It took more than two years and countless meetings, but the city has finally adopted an ordinance dealing with emerging sign technology.
At a Jan. 19 meeting, the Oklahoma City Council unanimously passed a measure that redefines the scope and location of Electronic Message Display, or EMD, signs, which use computer-generated graphics and video to promote products, services and announcements.
Under the new ordinance, signs ranging from billboards to church marquees would fall under three categories:
Level 1: Allows static messages to be displayed for at least eight seconds with subtle transitions that don’t have the appearance of movement. It would be the only type of EMD signs permitted in residential areas, except for along major arterial roads.Level 2: Allows text and graphics that appear to move or change in size. Messages may scroll across the sign.Level 3: Allows animated graphics and full-motion video.Council members said they were trying to find the right balance of allowing signs while prohibiting an infestation of lights and displays. They didn’t want an all-out ban, like some New England areas, but they also didn’t want to turn some areas of Oklahoma City into a Las Vegas-style strip.

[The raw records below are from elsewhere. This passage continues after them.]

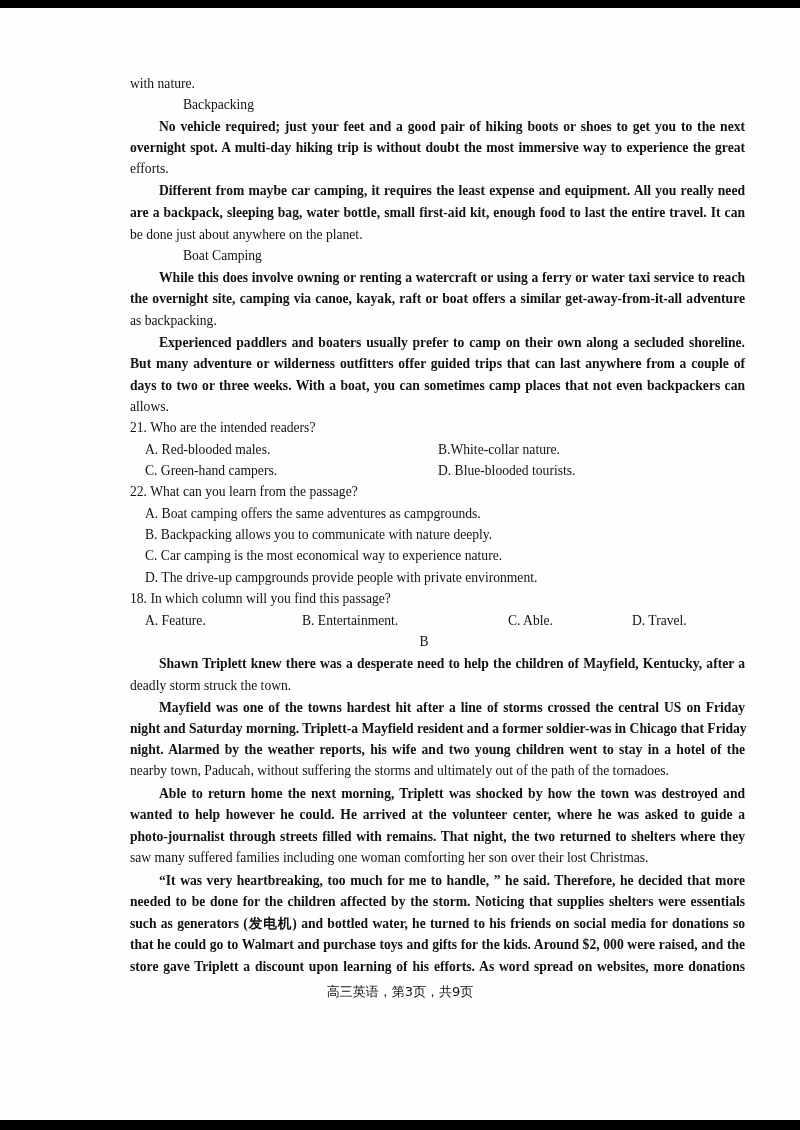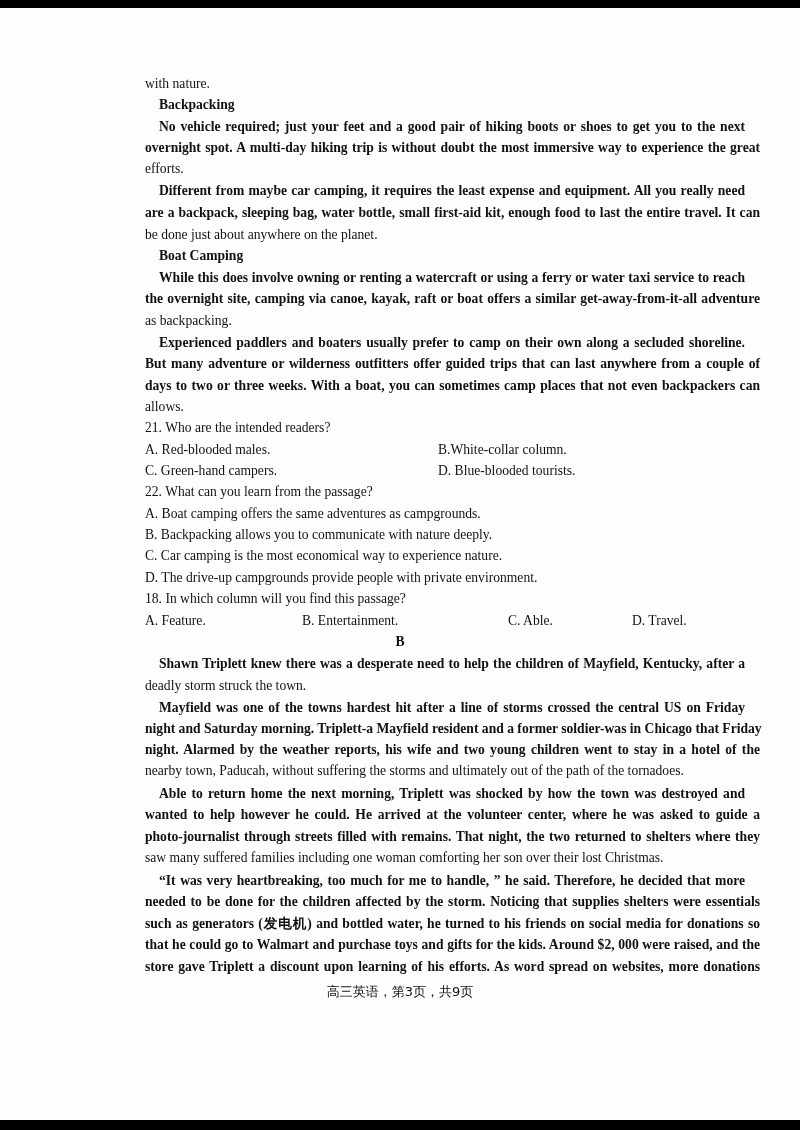--- a/index.html
+++ b/index.html
@@ -7,7 +7,7 @@
          font-family:"Liberation Serif", "DejaVu Serif", serif; color:#111; }
   .bar-top { position:absolute; left:0; top:0; width:800px; height:8px; background:#000; }
   .bar-bottom { position:absolute; left:0; top:1120px; width:800px; height:10px; background:#000; }
-  .ln { position:absolute; left:145px; width:615px; font-size:13.6px; line-height:18px; white-space:nowrap; }
+  .ln { position:absolute; left:130px; width:615px; font-size:13.6px; line-height:18px; white-space:nowrap; }
   .just { text-align:justify; text-align-last:justify;font-weight:bold; }
   .ind { left:159px; width:586px; }
   .bold { font-weight:bold; }

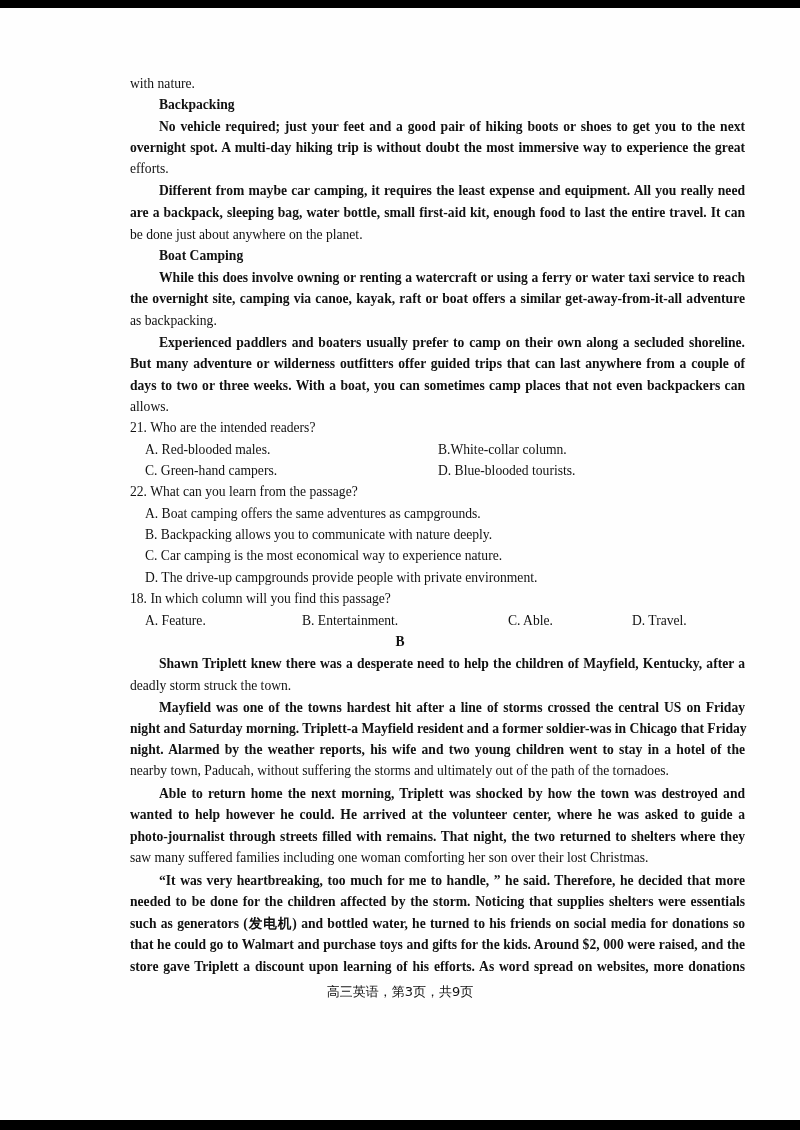--- a/index.html
+++ b/index.html
@@ -10,7 +10,7 @@
   .ln { position:absolute; left:130px; width:615px; font-size:13.6px; line-height:18px; white-space:nowrap; }
   .just { text-align:justify; text-align-last:justify;font-weight:bold; }
   .ind { left:159px; width:586px; }
-  .bold { font-weight:bold; }
+  .bold { font-weight:normal;margin-left:24px; }
   .opt { position:absolute; font-size:13.6px; line-height:18px; white-space:nowrap; }
   .center { left:0; width:800px; text-align:center; }
   .footer { position:absolute; left:0; width:800px; text-align:center; font-size:13px; line-height:18px;

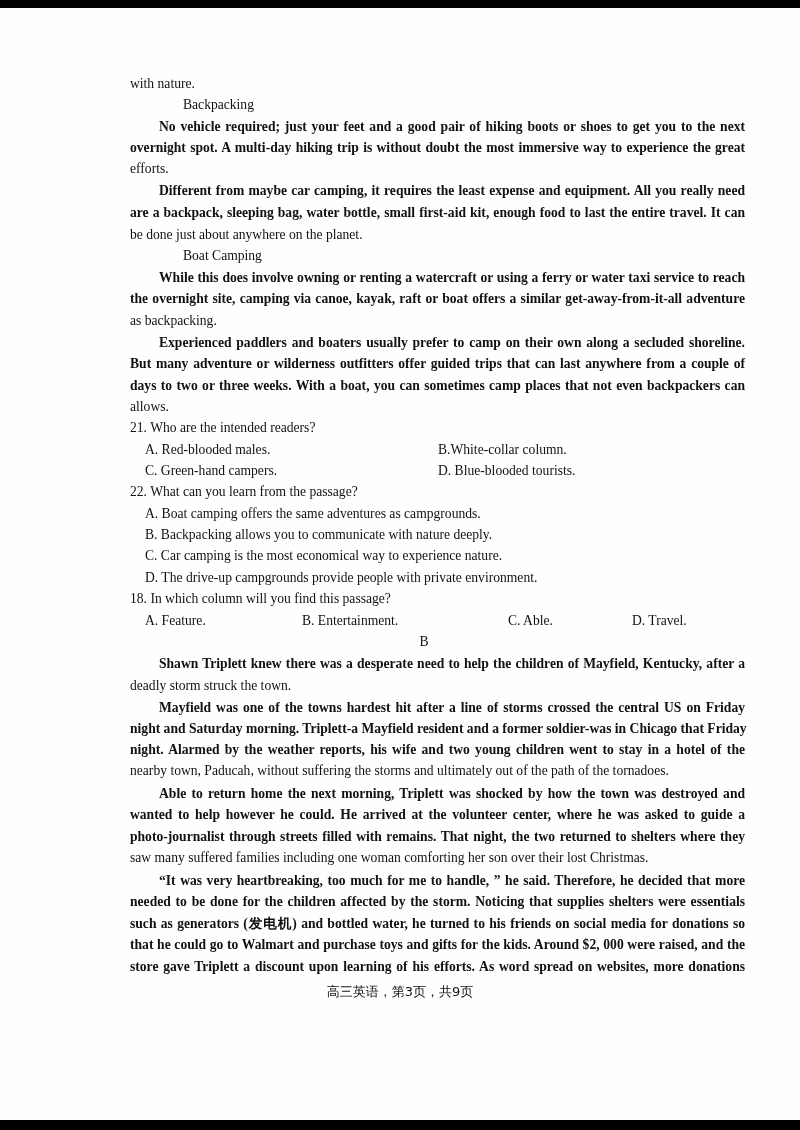--- a/index.html
+++ b/index.html
@@ -46,7 +46,7 @@
 
   <div class="ln" style="top:419px">21.  Who are the intended readers?</div>
   <div class="opt" style="left:145px; top:441px">A. Red-blooded males.</div>
-  <div class="opt" style="left:438px; top:441px">B.White-collar column.</div>
+  <div class="opt" style="left:438px; top:441px">B.White-collar nature.</div>
   <div class="opt" style="left:145px; top:462px">C. Green-hand campers.</div>
   <div class="opt" style="left:438px; top:462px">D. Blue-blooded tourists.</div>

The most controversial aspect of the new ordinance dealt with signs in residential areas. EMD were already permitted in those areas, but the new measure makes it specific what types of electronic signs may go next to homes.

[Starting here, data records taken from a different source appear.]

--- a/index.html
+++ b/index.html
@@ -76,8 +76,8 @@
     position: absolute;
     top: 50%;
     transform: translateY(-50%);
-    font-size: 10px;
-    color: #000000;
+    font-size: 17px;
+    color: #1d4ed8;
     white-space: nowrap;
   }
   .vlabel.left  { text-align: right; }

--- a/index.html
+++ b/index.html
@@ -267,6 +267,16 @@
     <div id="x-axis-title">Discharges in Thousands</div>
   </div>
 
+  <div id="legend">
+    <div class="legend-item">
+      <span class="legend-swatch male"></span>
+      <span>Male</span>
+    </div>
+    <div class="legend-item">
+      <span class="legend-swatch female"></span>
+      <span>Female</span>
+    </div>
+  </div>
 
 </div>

This mainly applies to churches and schools, which Ward 8 Councilman Pat Ryan said are the only types of entities he has found that would have such signs in areas surrounded by residents. The concern voiced by associations, such as The Neighborhood Alliance of Central Oklahoma, were that the new rules would expand EMD signage in home areas.

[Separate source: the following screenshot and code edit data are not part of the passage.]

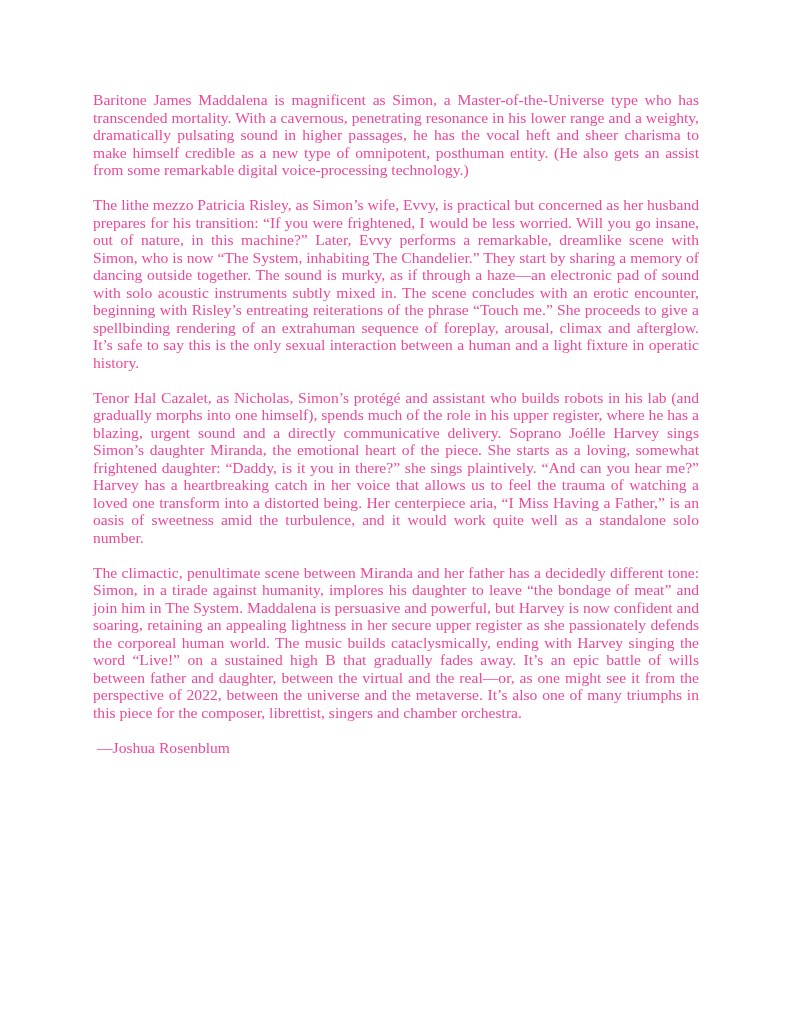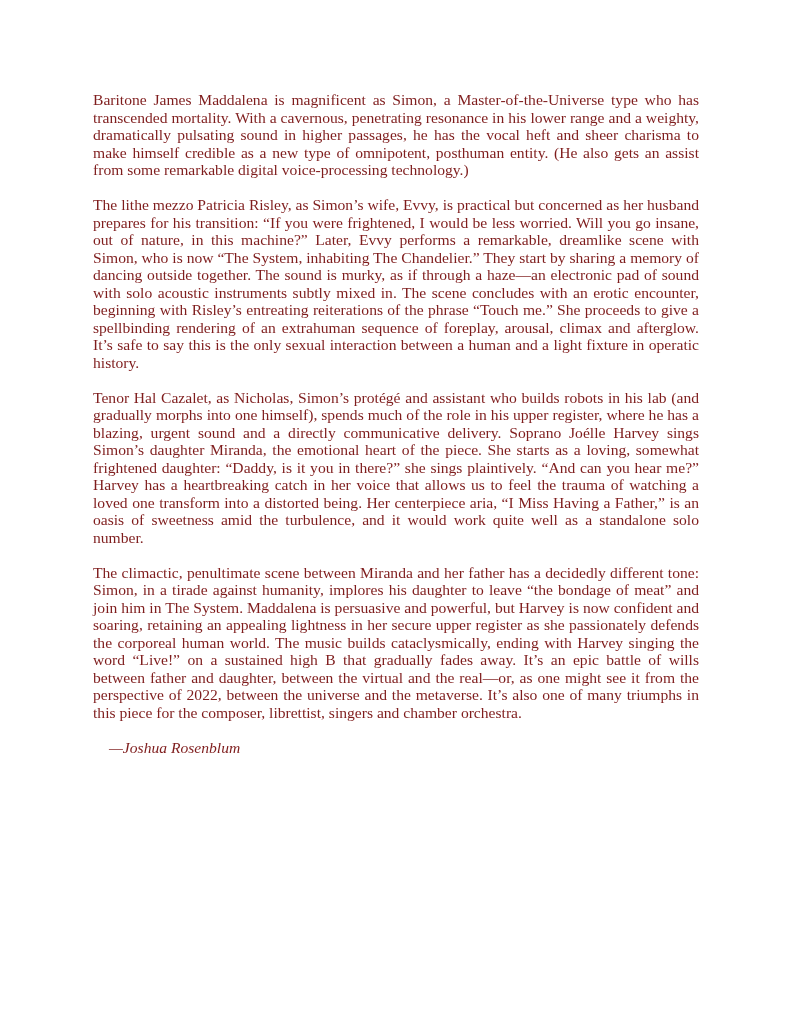--- a/index.html
+++ b/index.html
@@ -21,7 +21,7 @@
     font-family: "Liberation Serif", "DejaVu Serif", serif;
     font-size: 15.6px;
     line-height: 17.5px;
-    color: #7f1d1d;
+    color: #ec4899;
   }
   .para {
     margin: 0 0 17.5px 0;

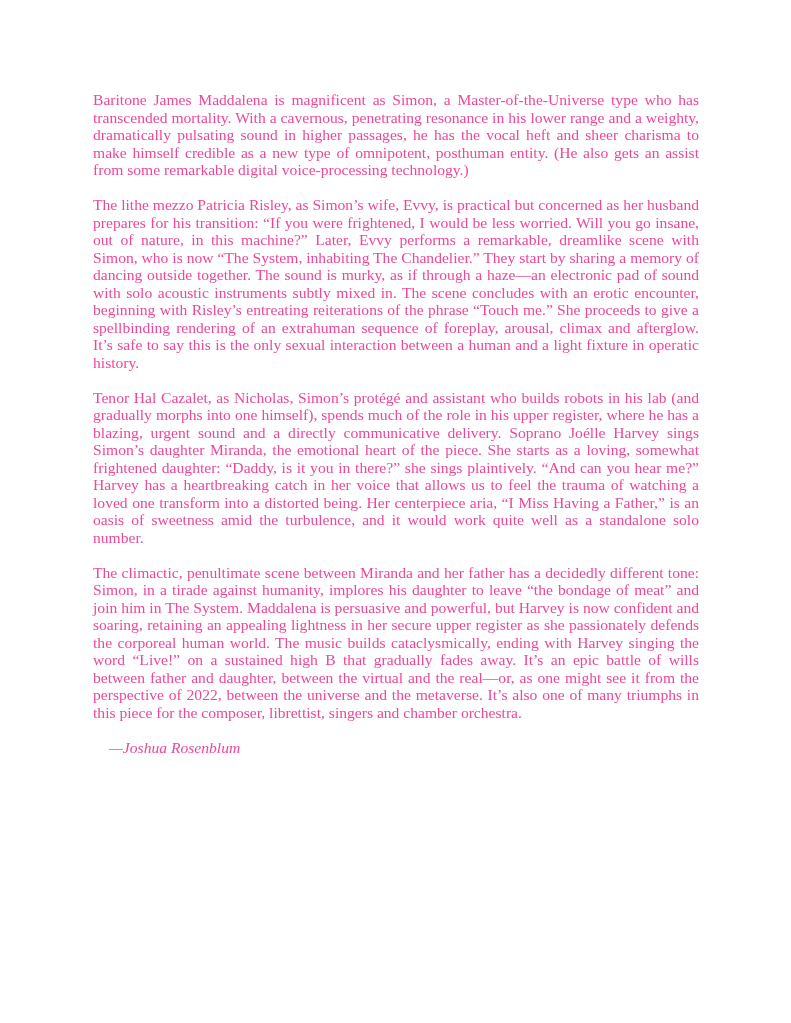--- a/index.html
+++ b/index.html
@@ -33,8 +33,7 @@
     text-align-last: left;
   }
   .signature {
-    margin: 16px;
-    font-style: italic;
+    margin: 4px;
     text-align: left;
   }
 </style>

“I believe we gave the residential neighborhoods more protection,” said Ward 1 Councilman Gary Marrs. “But you cannot ignore the fact that in areas where businesses are allowed, businesses should be allowed to put up signs.”
Georgie Rasco, executive director of Neighborhood Alliance, said the organization was pleased with the final outcome.
“We were very pleased with Councilman Sam Bowman’s suggestion that the council revisit the issue in a year to assure the new ordinance is working like it should,” Rasco said.
“There were many neighborhood leaders and local citizens who took the time to contact their council person with their thoughts and concerns on this issue, and that kind of response is very heartening.”
The move for a new ordinance stretches back to December of 2007 when Mayor Mick Cornett organized a task force to study the matter and create updated rules. Marrs and Ward 4 Councilman Pete White served on the committee, as well as the Planning Commission chairman, a traffic commissioner, the planning director, a chief plans examiner, a representative of the sign industry and two business leaders.
After a submission to the city Planning Commission and several rewrites, the proposal was put forth to the City Council on Dec. 1, 2009, and set for a vote on Jan. 5. But after concerns were raised from residents and organizations, a vote was put off until the Jan. 19 meeting.
During the interim, amendments were added to the proposal, including a change on the definition of adjacent residential property and reducing the maximum size of Level 2 and Level 3 signs to 100 square feet.
Another amendment required that signs to be placed in specific city design districts, such as historic landmark areas, must receive approval from the respective design review committee.
The changes were made to help reassure residents an abundance of signs would not make their way into neighborhoods. However, some council members were dismayed at accusations they were intent on heading that direction.
“I think the concern of a proliferation of signs in residential areas is on a weak foundation,” Ryan said.
Citizens wishing to challenge a permit issued to a business for installing an EMD sign will have 30 days from the time the permit was issued.
But Municipal Counselor Kenneth Jordan remarked the challenge can only be based on narrow lines.
“It’s not a protest on the merits of the sign being there,” Jordan told council members. “It’s just whether they (the city) made a mistake issuing the permit.”
In other words, a protest can be made on the merit that the city issued a permit for a Level 2 sign in a Level 1 restricted area, not on whether the sign is of redeeming value to the area.